*** Begin section ***

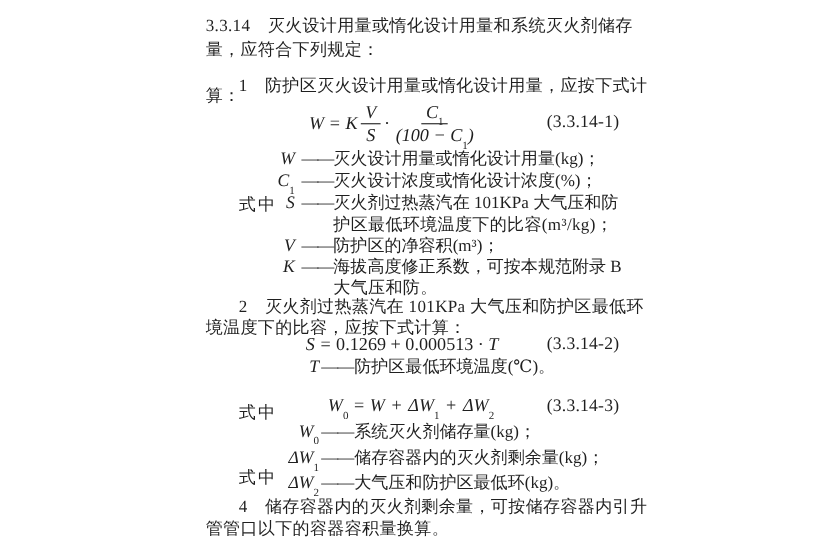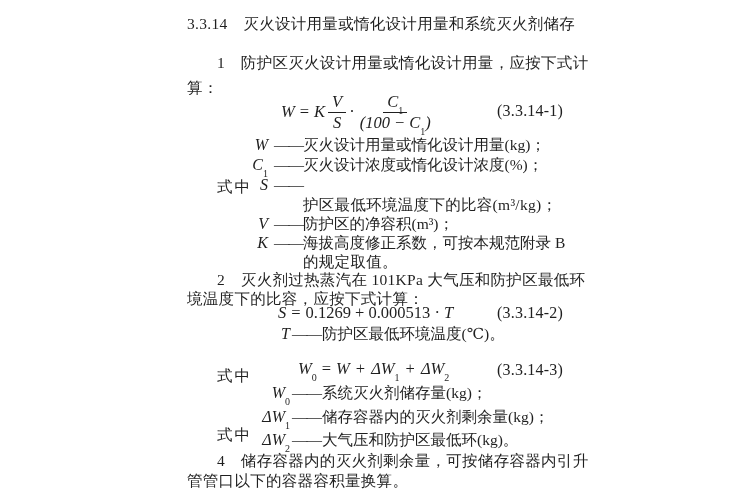--- a/index.html
+++ b/index.html
@@ -57,6 +57,7 @@
 <div class="page">
 
   <div class="line" style="top:15px;left:187px">3.3.14　灭火设计用量或惰化设计用量和系统灭火剂储存</div>
+  <div class="line" style="top:37px;left:187px">量，应符合下列规定：</div>
 
   <div class="line" style="top:54px;left:217px">1　防护区灭火设计用量或惰化设计用量，应按下式计</div>
   <div class="line" style="top:79px;left:187px">算：</div>

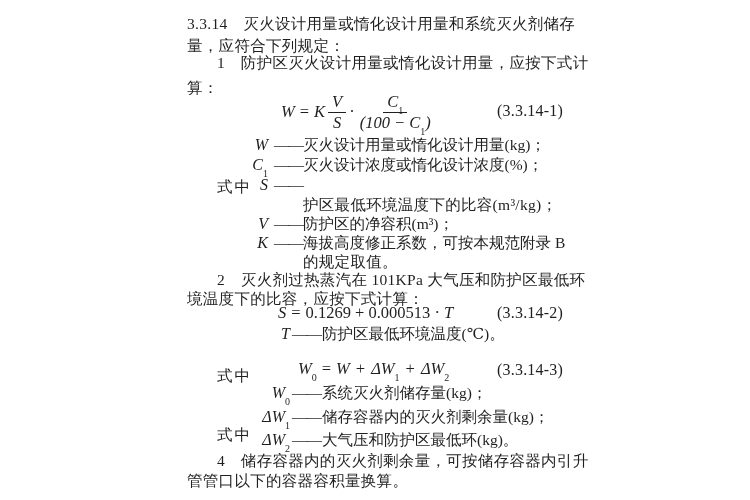--- a/index.html
+++ b/index.html
@@ -59,7 +59,7 @@
   <div class="line" style="top:15px;left:187px">3.3.14　灭火设计用量或惰化设计用量和系统灭火剂储存</div>
   <div class="line" style="top:37px;left:187px">量，应符合下列规定：</div>
 
-  <div class="line" style="top:54px;left:217px">1　防护区灭火设计用量或惰化设计用量，应按下式计</div>
+  <div class="line" style="top:70px;left:217px">1　防护区灭火设计用量或惰化设计用量，应按下式计</div>
   <div class="line" style="top:79px;left:187px">算：</div>
 
   <div class="eqrow" style="top:93px;height:38px">

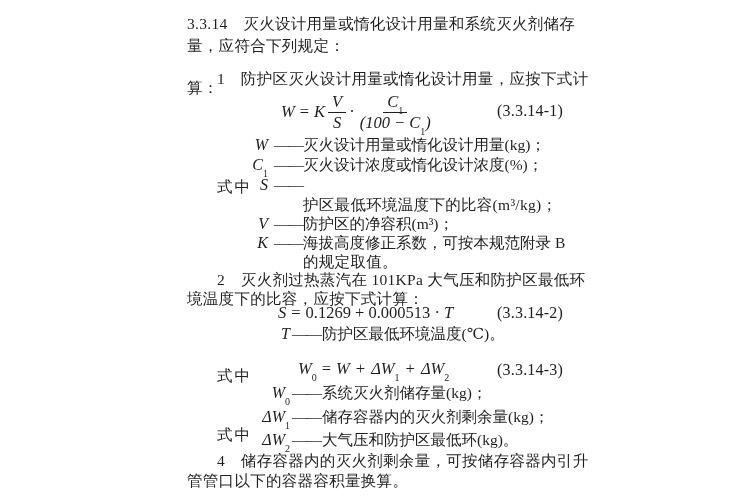--- a/index.html
+++ b/index.html
@@ -94,6 +94,7 @@
   <div class="defrow d1" style="top:176px">
     <span class="sym"><span class="it">S</span><sub class="s"></sub></span>
     <span class="dash">——</span>
+    <span class="desc">灭火剂过热蒸汽在 101KPa 大气压和防</span>
   </div>
   <div class="contline" style="top:196px;left:303px">护区最低环境温度下的比容(m³/kg)；</div>
   <div class="defrow d1" style="top:215px">

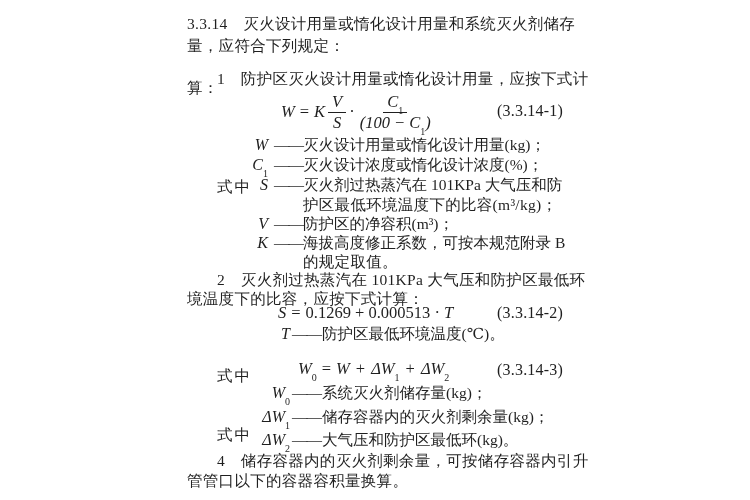--- a/index.html
+++ b/index.html
@@ -107,7 +107,7 @@
     <span class="dash">——</span>
     <span class="desc">海拔高度修正系数，可按本规范附录 B</span>
   </div>
-  <div class="contline" style="top:253px;left:303px">的规定取值。</div>
+  <div class="contline" style="top:253px;left:303px">大气压和防。</div>
 
   <div class="line" style="top:271px;left:217px">2　灭火剂过热蒸汽在 101KPa 大气压和防护区最低环</div>
   <div class="line" style="top:290px;left:187px">境温度下的比容，应按下式计算：</div>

*** End section ***

- Problem to work on:
Repeat each line above exactly as it reads, omitting any pictures.

- Solution to this task:
--- a/index.html
+++ b/index.html
@@ -57,6 +57,7 @@
 <div class="page">
 
   <div class="line" style="top:15px;left:187px">3.3.14　灭火设计用量或惰化设计用量和系统灭火剂储存</div>
+  <div class="line" style="top:37px;left:187px">量，应符合下列规定：</div>
 
   <div class="line" style="top:54px;left:217px">1　防护区灭火设计用量或惰化设计用量，应按下式计</div>
   <div class="line" style="top:79px;left:187px">算：</div>

--- a/index.html
+++ b/index.html
@@ -59,7 +59,7 @@
   <div class="line" style="top:15px;left:187px">3.3.14　灭火设计用量或惰化设计用量和系统灭火剂储存</div>
   <div class="line" style="top:37px;left:187px">量，应符合下列规定：</div>
 
-  <div class="line" style="top:54px;left:217px">1　防护区灭火设计用量或惰化设计用量，应按下式计</div>
+  <div class="line" style="top:70px;left:217px">1　防护区灭火设计用量或惰化设计用量，应按下式计</div>
   <div class="line" style="top:79px;left:187px">算：</div>
 
   <div class="eqrow" style="top:93px;height:38px">

--- a/index.html
+++ b/index.html
@@ -94,6 +94,7 @@
   <div class="defrow d1" style="top:176px">
     <span class="sym"><span class="it">S</span><sub class="s"></sub></span>
     <span class="dash">——</span>
+    <span class="desc">灭火剂过热蒸汽在 101KPa 大气压和防</span>
   </div>
   <div class="contline" style="top:196px;left:303px">护区最低环境温度下的比容(m³/kg)；</div>
   <div class="defrow d1" style="top:215px">

--- a/index.html
+++ b/index.html
@@ -107,7 +107,7 @@
     <span class="dash">——</span>
     <span class="desc">海拔高度修正系数，可按本规范附录 B</span>
   </div>
-  <div class="contline" style="top:253px;left:303px">的规定取值。</div>
+  <div class="contline" style="top:253px;left:303px">大气压和防。</div>
 
   <div class="line" style="top:271px;left:217px">2　灭火剂过热蒸汽在 101KPa 大气压和防护区最低环</div>
   <div class="line" style="top:290px;left:187px">境温度下的比容，应按下式计算：</div>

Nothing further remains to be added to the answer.